Moreover, we designed three siRNAs and found that two siRNAs were successful as anti‐HSV‐1 agents, although one was more efficient (data not shown). Several studies have shown that clearance of the virus from a cell culture occurs only when the virus sequence is 100% identical to the siRNA, , and that multiple siRNAs that target one or more specific regions of the RNA sequences may limit the emergence of escape mutants and increase the virus‐inhibition capacity. , Therefore, using multiple siRNAs to target ICP4 or other HSV‐1 genes may inhibit virus production effectively. In addition, Liu et al. reported in Chinese that lentiviral plasmid pLKO‐puro(r)‐hU6‐siRNA targeting ICP4 attenuates replication of HSV‐1 in Vero cells, which, in consist with our results, suggests that suppression of ICP4 can effectively inhibit production of HSV‐1. However, considering the application RNAi in vivo, chemically synthesized siRNA can be more efficiently delivered into cells with less side effects, , and using direct introduction of synthetic siRNAs is most of the impending therapeutic applications based on RNAi propose.

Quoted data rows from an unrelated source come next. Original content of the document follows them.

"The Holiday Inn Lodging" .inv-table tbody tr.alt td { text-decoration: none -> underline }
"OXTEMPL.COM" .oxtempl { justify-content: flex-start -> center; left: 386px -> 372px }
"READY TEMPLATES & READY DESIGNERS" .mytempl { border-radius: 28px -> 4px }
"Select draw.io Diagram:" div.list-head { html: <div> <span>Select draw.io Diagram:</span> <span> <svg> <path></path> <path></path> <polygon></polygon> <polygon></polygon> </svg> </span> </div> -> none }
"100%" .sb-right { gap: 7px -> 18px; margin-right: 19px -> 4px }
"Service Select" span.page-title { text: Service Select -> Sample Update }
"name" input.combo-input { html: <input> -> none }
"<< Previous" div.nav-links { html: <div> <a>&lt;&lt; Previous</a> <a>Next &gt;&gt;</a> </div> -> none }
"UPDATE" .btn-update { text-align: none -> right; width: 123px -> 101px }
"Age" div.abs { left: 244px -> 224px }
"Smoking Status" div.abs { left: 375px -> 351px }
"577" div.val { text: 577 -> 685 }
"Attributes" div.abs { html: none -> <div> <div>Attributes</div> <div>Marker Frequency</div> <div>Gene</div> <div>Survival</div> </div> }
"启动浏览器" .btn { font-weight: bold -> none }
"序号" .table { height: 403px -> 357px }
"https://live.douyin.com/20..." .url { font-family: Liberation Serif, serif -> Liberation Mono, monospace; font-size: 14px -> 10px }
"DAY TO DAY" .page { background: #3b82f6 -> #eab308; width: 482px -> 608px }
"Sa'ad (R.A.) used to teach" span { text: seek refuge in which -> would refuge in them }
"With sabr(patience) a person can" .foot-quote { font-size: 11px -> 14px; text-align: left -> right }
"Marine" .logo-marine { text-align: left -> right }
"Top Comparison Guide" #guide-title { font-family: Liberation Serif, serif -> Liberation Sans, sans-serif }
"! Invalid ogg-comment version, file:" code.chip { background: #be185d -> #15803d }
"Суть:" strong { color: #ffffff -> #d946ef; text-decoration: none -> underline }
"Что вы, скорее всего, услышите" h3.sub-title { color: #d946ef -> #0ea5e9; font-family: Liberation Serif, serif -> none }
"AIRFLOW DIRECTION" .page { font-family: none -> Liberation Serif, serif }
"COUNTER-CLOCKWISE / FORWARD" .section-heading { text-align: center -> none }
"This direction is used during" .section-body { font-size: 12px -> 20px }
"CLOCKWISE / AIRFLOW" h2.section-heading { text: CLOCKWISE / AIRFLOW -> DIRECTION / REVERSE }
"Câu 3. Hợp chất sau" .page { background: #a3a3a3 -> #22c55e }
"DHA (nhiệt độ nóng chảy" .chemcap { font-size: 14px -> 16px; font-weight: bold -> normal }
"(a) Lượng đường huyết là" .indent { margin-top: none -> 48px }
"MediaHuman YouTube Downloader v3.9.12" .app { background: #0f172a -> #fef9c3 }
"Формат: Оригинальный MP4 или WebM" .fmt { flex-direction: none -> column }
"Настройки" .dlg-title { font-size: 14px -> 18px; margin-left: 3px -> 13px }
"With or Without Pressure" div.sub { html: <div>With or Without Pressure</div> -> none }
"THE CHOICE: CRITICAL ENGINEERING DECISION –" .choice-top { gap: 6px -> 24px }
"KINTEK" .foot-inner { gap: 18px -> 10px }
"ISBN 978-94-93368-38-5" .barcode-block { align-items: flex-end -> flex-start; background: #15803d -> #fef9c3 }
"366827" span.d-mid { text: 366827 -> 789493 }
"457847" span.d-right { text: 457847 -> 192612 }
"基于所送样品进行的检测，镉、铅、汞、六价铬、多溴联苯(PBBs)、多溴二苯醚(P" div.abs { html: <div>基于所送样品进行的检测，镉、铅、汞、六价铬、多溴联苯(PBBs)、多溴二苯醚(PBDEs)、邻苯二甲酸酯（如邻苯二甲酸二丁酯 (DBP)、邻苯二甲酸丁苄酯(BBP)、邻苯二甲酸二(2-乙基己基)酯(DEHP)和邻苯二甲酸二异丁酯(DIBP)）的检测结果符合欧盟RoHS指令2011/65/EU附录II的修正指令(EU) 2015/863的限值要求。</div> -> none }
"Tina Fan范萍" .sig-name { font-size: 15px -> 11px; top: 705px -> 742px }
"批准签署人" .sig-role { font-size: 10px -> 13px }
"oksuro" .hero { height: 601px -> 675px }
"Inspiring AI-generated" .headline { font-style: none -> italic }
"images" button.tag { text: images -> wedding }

Recently, delivering genes or siRNAs by intravitreal or subretinal injection has been reported in treatment of retinal diseases. For example, siRNA anti‐vascular endothelial growth factor (VEGF) has been used in patients with neovascularization resulting from age‐related macular degeneration, and stabilization or improvement in visual acuity has been observed. Furthermore, studies reported that the subretinal injection of adeno‐associated viral vectors encoding RPE65 was safe and, in some cases, effective in patients with Leber's congenital amaurosis. In addition, the use of intravitreal administration of siRNA was underwent clinical trials from different companies. As a major pathogen in ophthalmic infections, HSV‐1 can cause a variety of ocular diseases, ranging from mild to severe, and can even result in blindness. We reveal that, in vitro, ICP4‐siRNA could suppress HSV‐1 reproduction in RPEs, which might be an effective way to inhibit HSV‐1 replication in retinas using intravitreal injection.

In summary, we demonstrate that the synthesized ICP4‐targeting siRNA exhibits excellent antiviral activity in inhibiting HSV‐1 replication in RPEs. This finding provides a foundation for further studies on the use of ICP4‐targeting siRNAs as effective antiviral agents against HSV‐1 infection in vivo. Our study elucidates unique insights that may provide therapies to control retinal infection.